TASK STATEMENT: The entries that follow must be given again exactly, with the pictures excluded.

++++ DATA PROVIDED ++++

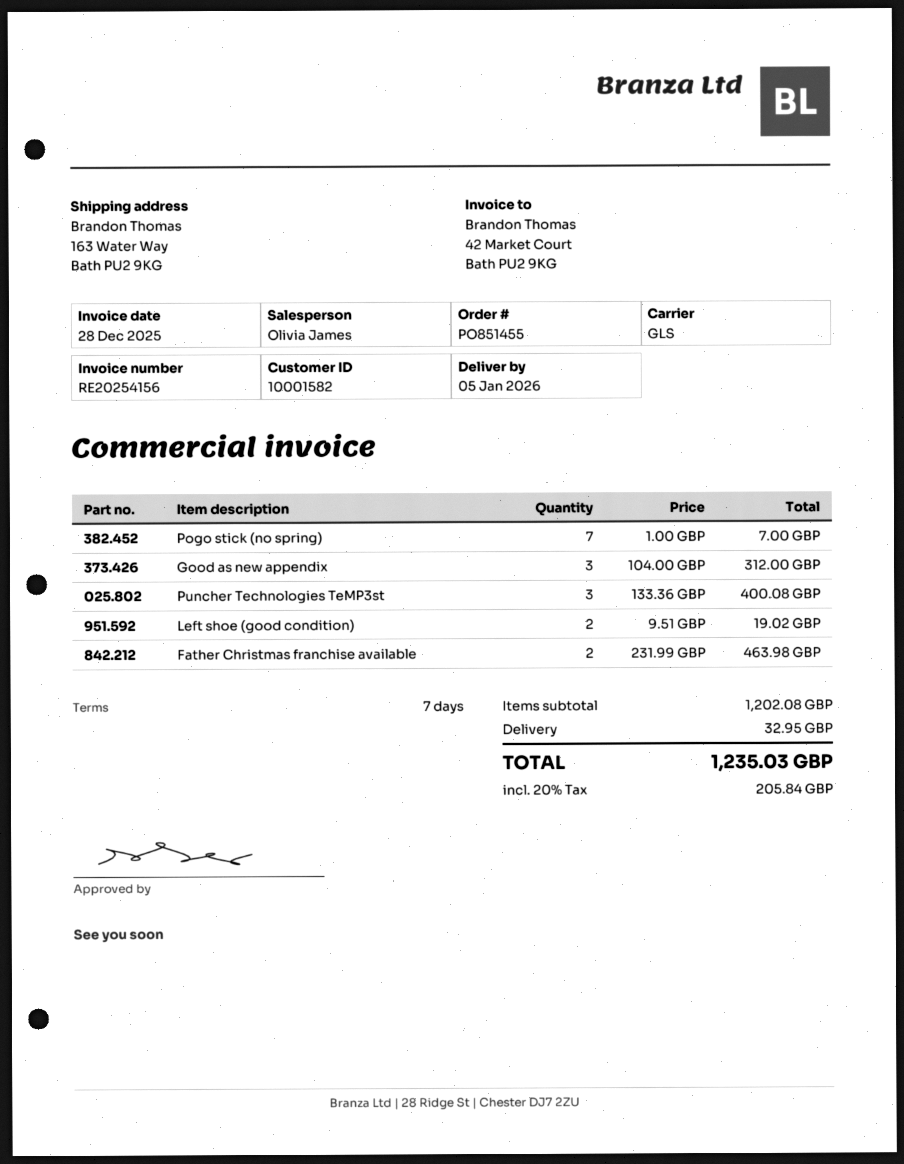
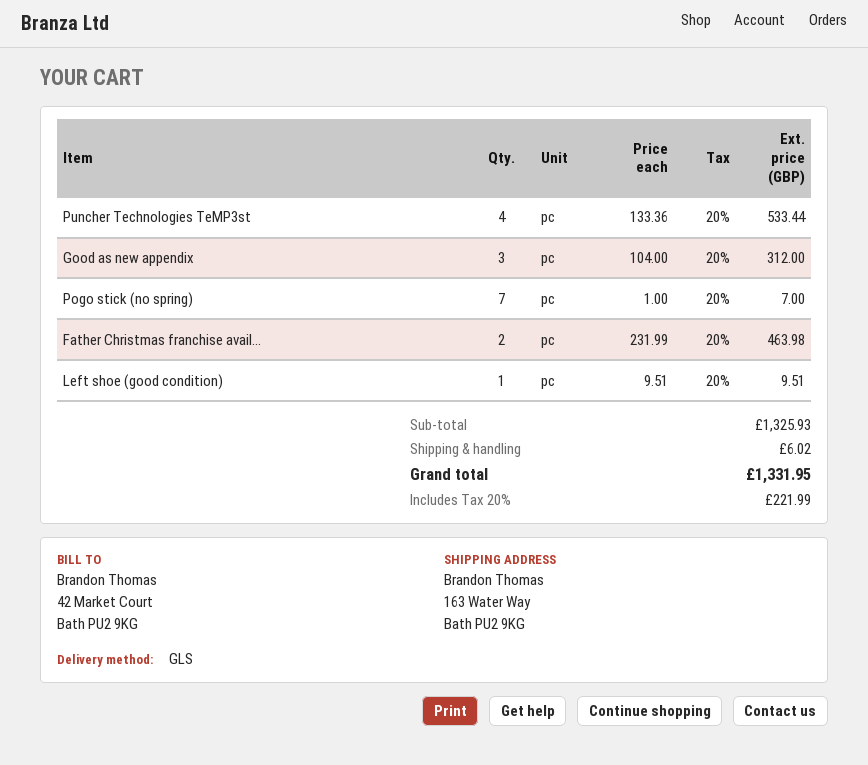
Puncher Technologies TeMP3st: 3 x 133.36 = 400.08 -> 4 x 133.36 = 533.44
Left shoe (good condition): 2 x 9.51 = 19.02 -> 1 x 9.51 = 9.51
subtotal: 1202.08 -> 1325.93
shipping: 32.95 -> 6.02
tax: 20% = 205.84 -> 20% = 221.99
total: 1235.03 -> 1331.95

++++

TASK RESULT:
Puncher Technologies TeMP3st: 3 x 133.36 = 400.08 -> 4 x 133.36 = 533.44
Left shoe (good condition): 2 x 9.51 = 19.02 -> 1 x 9.51 = 9.51
subtotal: 1202.08 -> 1325.93
shipping: 32.95 -> 6.02
tax: 20% = 205.84 -> 20% = 221.99
total: 1235.03 -> 1331.95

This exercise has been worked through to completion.